How Southeast Asian companies can participate in the growing data economy

Global commerce has been redefined by the proliferation of the digital economy. E-commerce giants in Southeast Asia such as Lazada, Grab and Shopee have created a new economy as data becomes more crucial to the success of businesses. Data is becoming the way for companies to know and understand their customers’ preferences and behaviours. Along with a dramatic increase in internet users in Southeast Asia, the region is an exciting demonstration of digital growth. In the latest iteration of an annual report by Google and Temasek, the companies revised their prediction of the internet economy’s size in 2025 from $200 billion to $240 billion.

For companies in the region, it is an important time to get involved in the digital revolution changing how businesses operate and interact with customers. As the data universe explodes in size to over 44 trillion gigabytes and traditional industries continue to be disrupted by digitalization, it’s no surprise that data collaboration has become the hottest innovation trend for 2020. After all, the data opportunity is so ripe. IDC estimates that less than 0.5% of all data collected is actually analyzed and used. Customers only spend a fraction of their time, attention and money with individual companies, and there is vast amounts of data sitting with external parties that can build an accurate picture of the customer. Data sharing and commercialisation are powerful processes that can unlock insights about customers, and drive the development of new products and services.

In the last few years, the public and private sectors in Singapore have decided to improve data governance practices and develop the capability to share data internally and externally. For these organisations, the data governance process begins with:

  1. Assessing the available data within an organisation
  2. Estimating the value of the data
  3. Ensuring data quality
  4. Confirming baseline metadata are encapsulated within datasets
  5. Ongoing data ownership and stewardship
  6. Authorisation management to determine the scope of data sharing, and any associated constraints and obligations.

Once the data governance framework is in place, organisations can then turn their attention to ensuring that this data is accessible throughout the organisation, instead of being locked away in siloed departments. Many companies store their data separately in various operational application databases including web analytics, marketing and sales, customer service, and finance. This makes it difficult to get a complete picture of operations and lowers the value of organisational information when it can’t flow between functions. Utilising specifically designed data discovery and governance solutions can significantly improve the ability to access data on a permitted use basis, ensuring security, privacy and trust for all interactions with data across a business. From here, companies can look towards external data exchange, the next step on the data economy journey.
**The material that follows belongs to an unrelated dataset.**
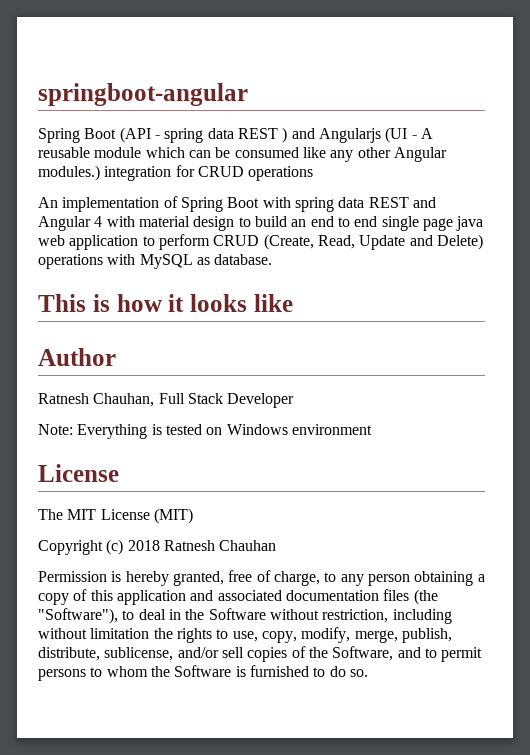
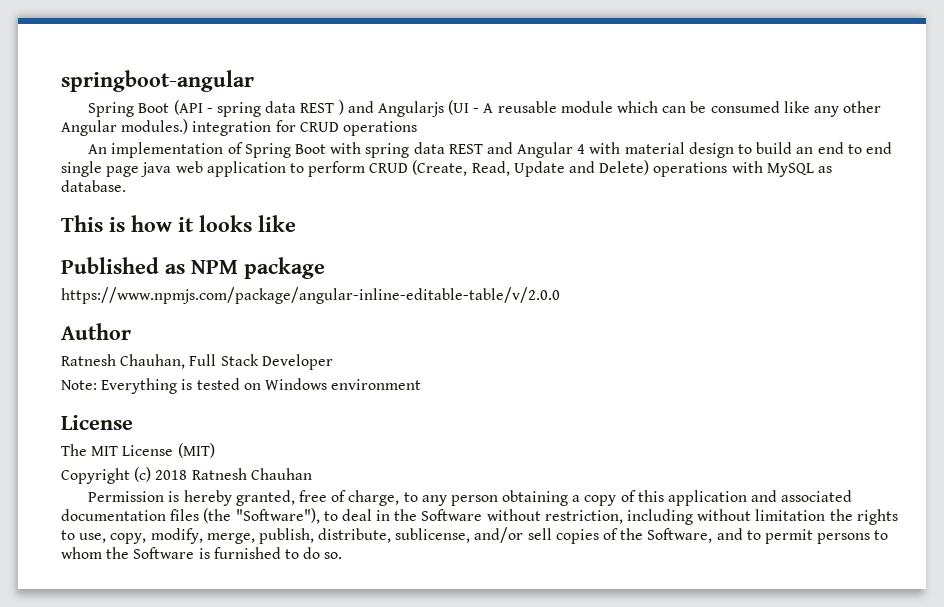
(293, 303) none -> [61,257,325,279] [61,287,560,304] // Published as NPM package // https://www.npmjs.com/package/angular-inline-editable-table/v/2.0.0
Data exchange projects can range from data enrichment, pooling between organisations within an industry and sharing between two or more partners. Used correctly, external data sharing can increase the accuracy of marketing and communications activities to particular audiences, as well as return on investment (ROI). More importantly, it allows organisations to allocate resources and deliver services more effectively based on real-time data. With the right processes, governance and technology, the potential for data collaboration is really limitless.

Commercialisation, one of the more advanced stages of data collaboration maturity, is the sharing of data that offers a buyer valuable business intelligence or other advantages in exchange for payment. Until fairly recently, data was largely seen as an indirect resource for most organisations to better design and market its revenue-generating core goods and services. As a result, organisations are missing out on the revenue that data could create as the data economy flourishes. Secure data exchange infrastructure changes this equation by empowering organisations to make their data more liquid, expanding its role from a resource for strategic decision-making to an asset that generates revenue on its own.

For companies in Southeast Asia that are seriously considering exchanging data with another organisation or just want to ensure that internal teams are prepared for the emerging data economy, it’s a good idea to have a comprehensive data governance strategy in place that ensures customer privacy and data security. Once the foundations for data collaboration are in place, new insights and revenue from data can have transformative effects for businesses. The companies that remain on the sidelines may not be able to catch up later.